Even the ultra-multicultural and sometimes snooty town of Palo Alto  has its local favorite down-home diner. The Palo Alto Creamery (566 Emerson St., 650/323-3131, www.paloaltocreamery.com , Mon.–Fri. noon–9 p.m., Sat. 9 a.m.–midnight, Sun. 8 a.m.–10 p.m., $8–15) has all the old kitschy decor to make diners believe that they’ve really entered some sort of time warp and a genuine 1950s soda shop. Red vinyl, shiny chrome, a black-and-white checked floor, a long counter, and funky booths help complete the total picture.

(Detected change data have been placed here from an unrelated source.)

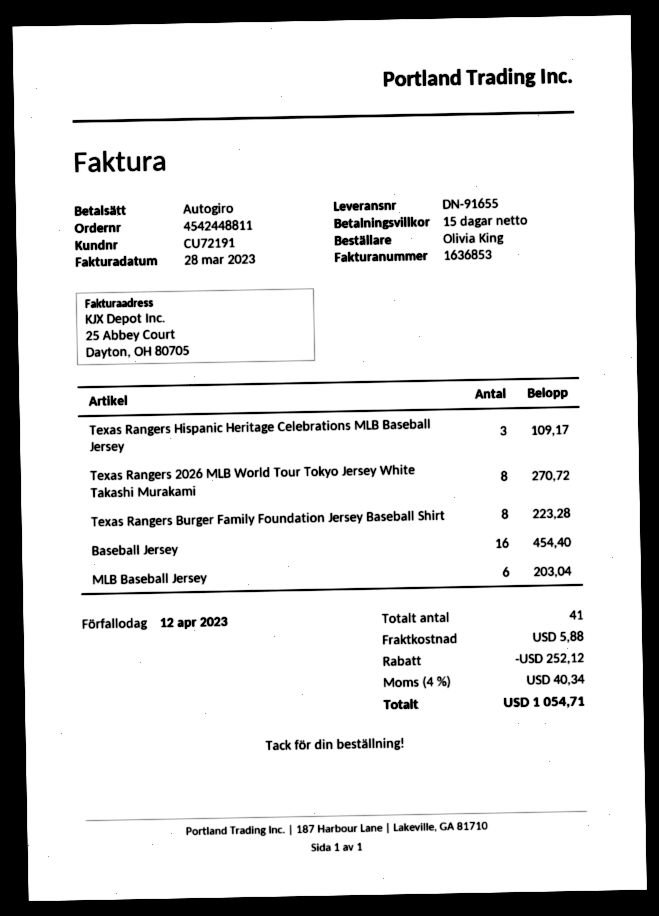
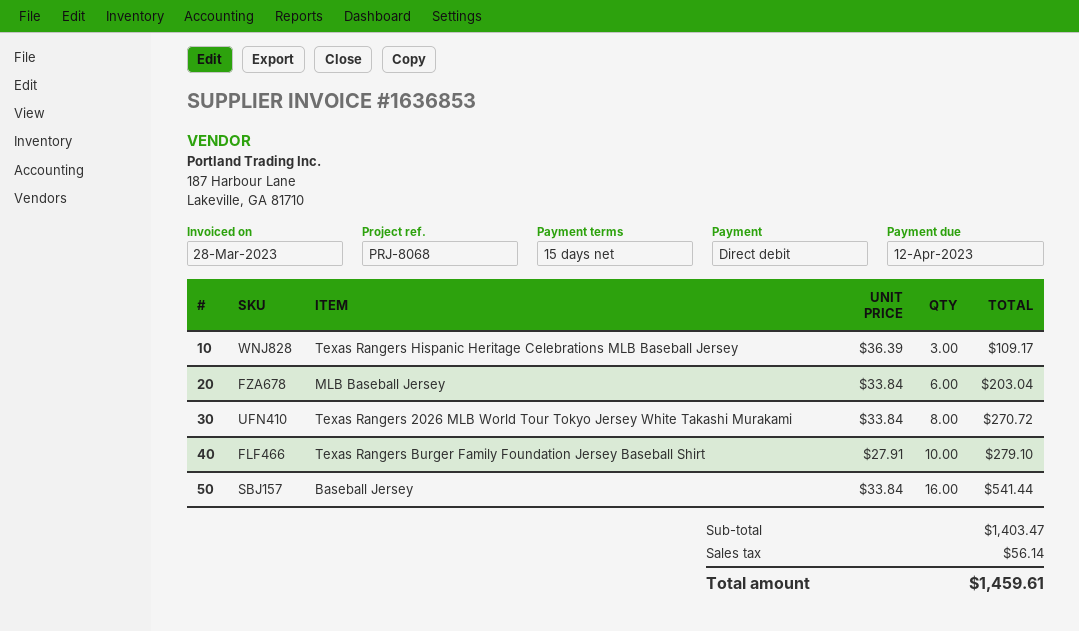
Texas Rangers Burger Family Foundation Jersey Baseball Shirt: 8 for 223.28 -> 10 for 279.10
Baseball Jersey: 16 for 454.40 -> 16 for 541.44
discount: 252.12 -> none
shipping: 5.88 -> none
tax: 40.34 -> 56.14
total: 1054.71 -> 1459.61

The food runs to burgers, sandwiches, and American classic entrées.
But what you really come to the creamery for is the house-made ice cream. Whether you order an extra-thick shake with your burger or wait for a sundae for dessert, don’t skip this all-important Creamery staple. Just be aware that the Creamery gets crowded, especially on weekends. Locals know it’s open pretty late and can often fill the place to the brim for an after-show meal.